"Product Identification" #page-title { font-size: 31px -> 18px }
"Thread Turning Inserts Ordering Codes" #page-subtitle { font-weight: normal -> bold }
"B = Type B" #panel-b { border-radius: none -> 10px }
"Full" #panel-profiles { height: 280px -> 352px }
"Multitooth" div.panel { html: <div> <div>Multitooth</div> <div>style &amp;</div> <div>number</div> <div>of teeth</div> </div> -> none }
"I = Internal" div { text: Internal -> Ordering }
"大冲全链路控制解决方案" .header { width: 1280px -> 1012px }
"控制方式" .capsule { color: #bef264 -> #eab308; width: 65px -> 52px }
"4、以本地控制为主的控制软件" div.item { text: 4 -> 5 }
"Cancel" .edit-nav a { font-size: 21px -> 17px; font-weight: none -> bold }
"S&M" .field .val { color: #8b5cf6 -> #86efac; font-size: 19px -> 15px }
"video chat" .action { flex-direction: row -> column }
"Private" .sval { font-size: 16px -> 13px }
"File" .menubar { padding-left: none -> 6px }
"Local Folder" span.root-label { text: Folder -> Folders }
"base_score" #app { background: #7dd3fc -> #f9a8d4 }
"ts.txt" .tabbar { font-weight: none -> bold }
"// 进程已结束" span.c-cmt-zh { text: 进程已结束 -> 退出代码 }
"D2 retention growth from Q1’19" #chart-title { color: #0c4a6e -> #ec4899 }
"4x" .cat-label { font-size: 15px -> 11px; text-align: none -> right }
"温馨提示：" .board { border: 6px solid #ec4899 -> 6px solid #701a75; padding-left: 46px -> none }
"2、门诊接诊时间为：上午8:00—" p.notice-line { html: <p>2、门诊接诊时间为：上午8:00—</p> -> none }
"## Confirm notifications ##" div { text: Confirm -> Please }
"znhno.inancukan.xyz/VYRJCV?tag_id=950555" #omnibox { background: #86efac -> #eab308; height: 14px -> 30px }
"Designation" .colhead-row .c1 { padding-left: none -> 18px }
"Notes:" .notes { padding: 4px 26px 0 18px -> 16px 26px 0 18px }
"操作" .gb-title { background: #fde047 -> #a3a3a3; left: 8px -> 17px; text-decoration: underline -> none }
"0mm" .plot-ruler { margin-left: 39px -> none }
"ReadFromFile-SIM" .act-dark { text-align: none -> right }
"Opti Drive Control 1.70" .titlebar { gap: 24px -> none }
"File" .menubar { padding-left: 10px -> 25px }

▸ **Task description**:
Would you please reproduce the records above exactly, only from their first line through the line holding "flex-direction: row ->", with both ends included?

▸ **Response below**:
"Product Identification" #page-title { font-size: 31px -> 18px }
"Thread Turning Inserts Ordering Codes" #page-subtitle { font-weight: normal -> bold }
"B = Type B" #panel-b { border-radius: none -> 10px }
"Full" #panel-profiles { height: 280px -> 352px }
"Multitooth" div.panel { html: <div> <div>Multitooth</div> <div>style &amp;</div> <div>number</div> <div>of teeth</div> </div> -> none }
"I = Internal" div { text: Internal -> Ordering }
"大冲全链路控制解决方案" .header { width: 1280px -> 1012px }
"控制方式" .capsule { color: #bef264 -> #eab308; width: 65px -> 52px }
"4、以本地控制为主的控制软件" div.item { text: 4 -> 5 }
"Cancel" .edit-nav a { font-size: 21px -> 17px; font-weight: none -> bold }
"S&M" .field .val { color: #8b5cf6 -> #86efac; font-size: 19px -> 15px }
"video chat" .action { flex-direction: row -> column }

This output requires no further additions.